Data in this exercise section start

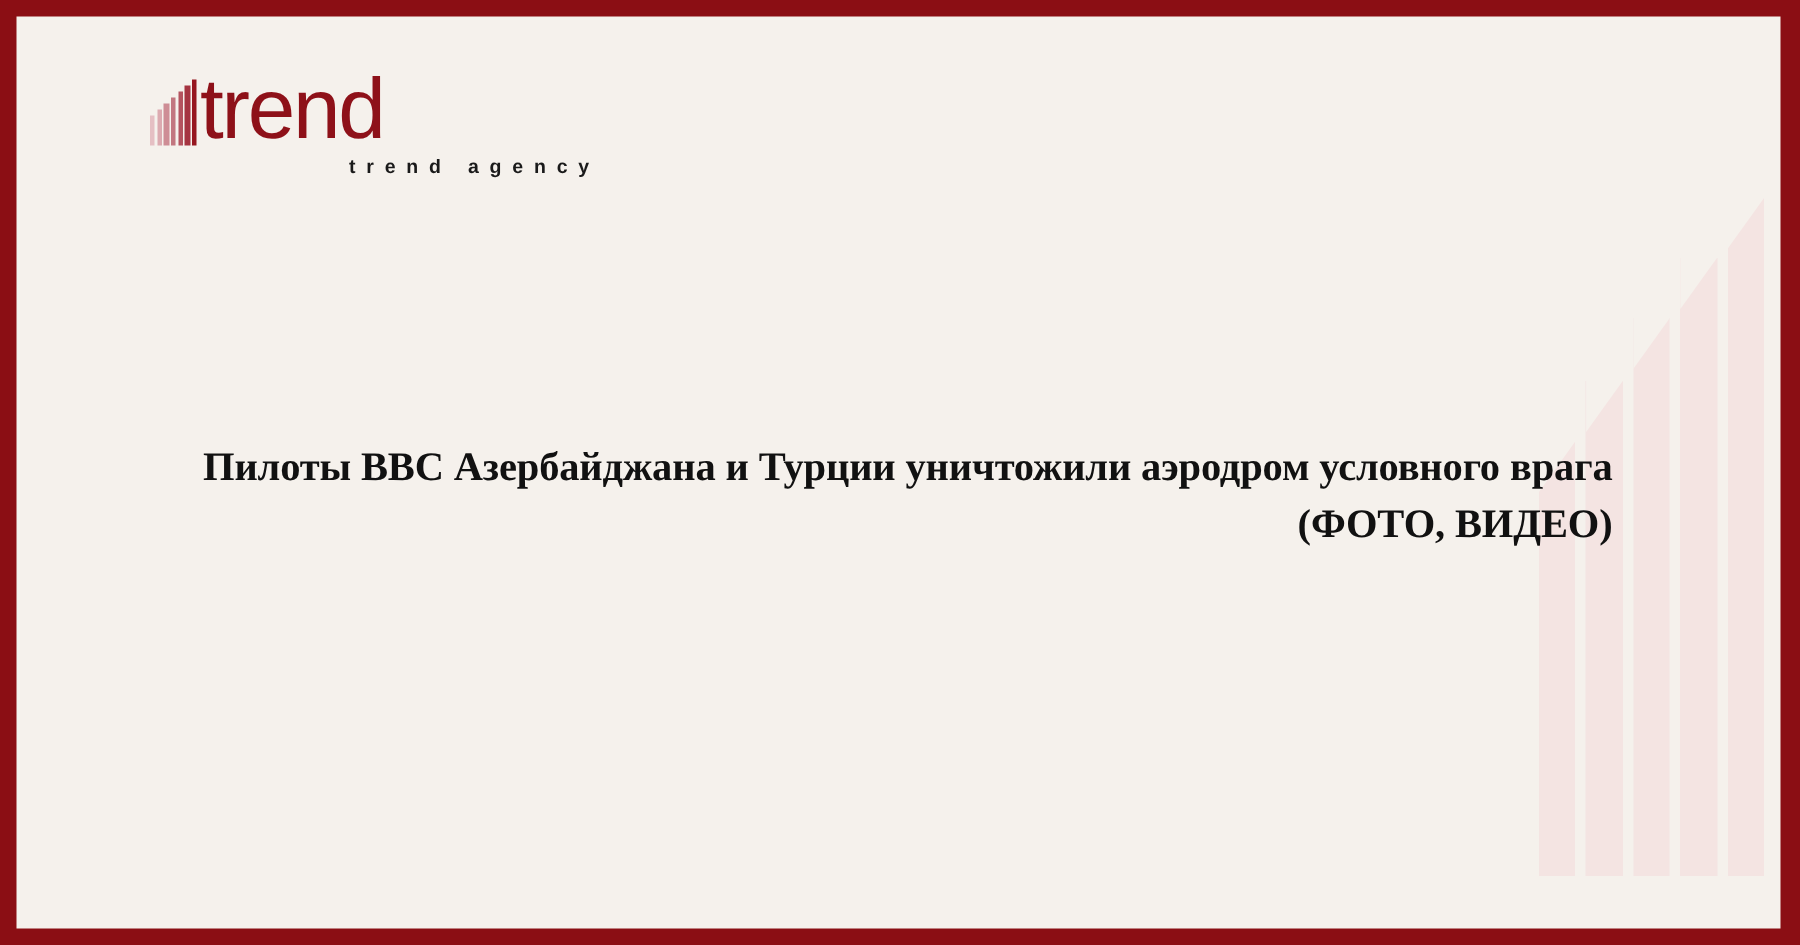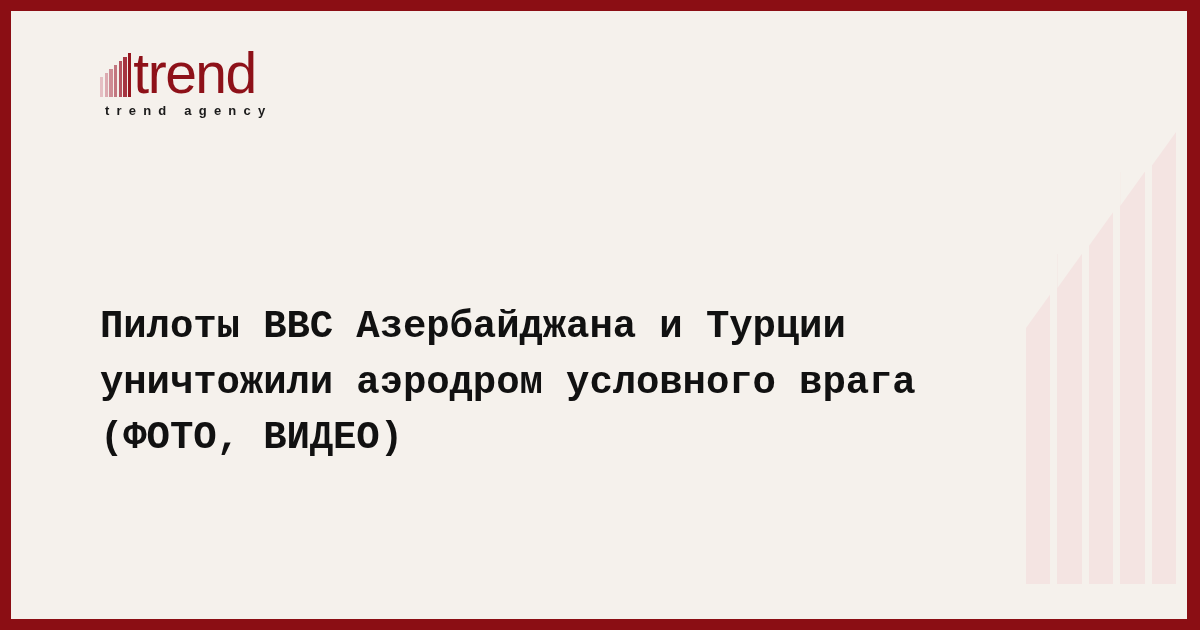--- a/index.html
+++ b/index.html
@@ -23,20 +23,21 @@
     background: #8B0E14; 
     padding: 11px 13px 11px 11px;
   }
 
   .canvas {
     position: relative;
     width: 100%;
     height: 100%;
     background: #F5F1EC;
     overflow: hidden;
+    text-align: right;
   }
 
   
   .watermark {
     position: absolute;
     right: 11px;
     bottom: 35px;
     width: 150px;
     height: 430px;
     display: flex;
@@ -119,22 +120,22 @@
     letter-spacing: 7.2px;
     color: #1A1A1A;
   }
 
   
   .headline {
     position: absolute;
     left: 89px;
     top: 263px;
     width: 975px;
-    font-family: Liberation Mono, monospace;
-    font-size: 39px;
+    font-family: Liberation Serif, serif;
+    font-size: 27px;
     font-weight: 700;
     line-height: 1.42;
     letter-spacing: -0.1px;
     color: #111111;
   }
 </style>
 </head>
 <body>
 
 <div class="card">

Data in this exercise section end

* _Exercise aim_:
Skip the pictures and quote each line of the entries above, from the first through the line with "right: 11px;", exactly as it appears.

* _Answer area_:
--- a/index.html
+++ b/index.html
@@ -23,20 +23,21 @@
     background: #8B0E14; 
     padding: 11px 13px 11px 11px;
   }
 
   .canvas {
     position: relative;
     width: 100%;
     height: 100%;
     background: #F5F1EC;
     overflow: hidden;
+    text-align: right;
   }
 
   
   .watermark {
     position: absolute;
     right: 11px;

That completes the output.